Predicting drug resistance of HIV-1 protease using artificial neural networks

Essay add: 18-08-2016, 19:42   /   Views: 58

1.0 Introduction

Drug resistance is probably the most important factor influencing the failure of present HIV therapies. Drug resistance is associated with a loss of contacts between drug and receptor [1]. We have only a small amount of reported IC90 values. So basically we are using available IC90 values of known mutants to find resistance of unknown mutants. However the aim of this experiment is not to predict the actual IC90 values but to segregate the mutants into High, Intermediate or Low resistance. The emergence of anti-retroviral drug resistance is not unexpected, as drug resistance had been reported for other viruses such as herpes simplex, varicella-zoster, cytomegalovirus, Influenza A and rhinovirus. However, the drug resistance problem is far more important in the case of the HIV virus because of the dramatic final outcome of HIV-related illnesses.
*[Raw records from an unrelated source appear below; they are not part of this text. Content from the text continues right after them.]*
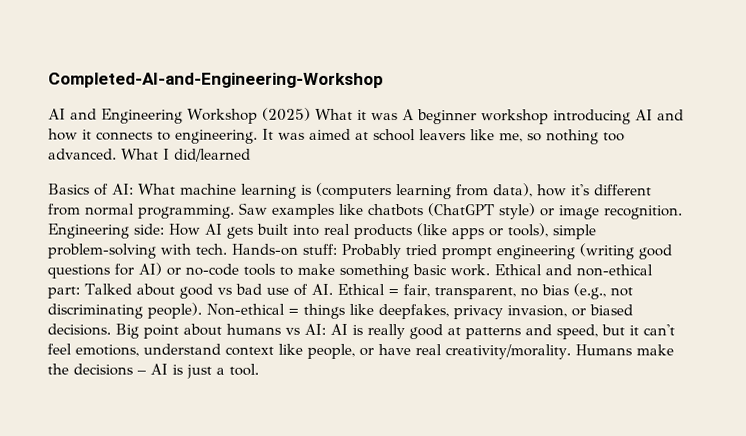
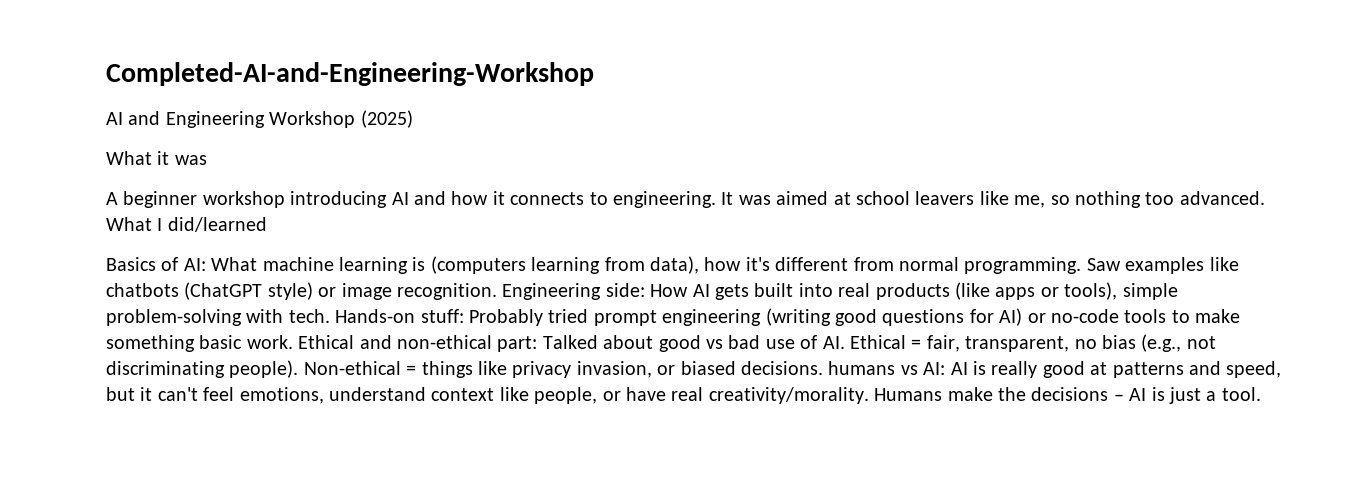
- AI and Engineering Workshop (2025) What it was A beginner workshop introducing AI and how it connects to engineering.
+ AI and Engineering Workshop (2025)
+ What it was
+ A beginner workshop introducing AI and how it connects to engineering.
- Non-ethical = things like deepfakes, privacy invasion, or biased decisions. Big point about humans vs AI: AI is really good at patterns and speed, but it can't feel emotions, understand context like people, or have real creativity/morality.
+ Non-ethical = things like privacy invasion, or biased decisions. humans vs AI: AI is really good at patterns and speed, but it can't feel emotions, understand context like people, or have real creativity/morality.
Back in the days Genotyping and phenotyping was used to predict HIV-1 protease drug resistance:

1.1 Genotyping:

A Genotyping test result lists the mutations found in the protease and Reverse Transcriptase genes of a person's HIV inturn what it means in terms of drug resistance. It is done by sequencing the gene sequence of the persons HIV by PCR and checking against a list known to cause drug resistance. Most drugs have a set pattern of resistance mutations.

Another technique is probe assay where a probe is used to indicate each mutation known to lead to drug resistance. [1]

1.2 Phenotyping:

This Test measures the amount of drug needed to suppress the growth of HIV in laboratory setting. Known levels of drug stop reproduction of non-resistant HIV. Resistant HIV requires higher levels of the same drug to stop reproduction. [1] This test measures the amount of drug needed inhibit 90 or 50% of virus population. Results are given in the form of IC90 or IC50 (Inhibitory concentration)

1.3 Data mining:

It is the process of extracting patterns from data. In this Process we aim to extract sequence or structure patterns from the genetic and 3D structure of HIV in the form the computer understands allot weights for every input.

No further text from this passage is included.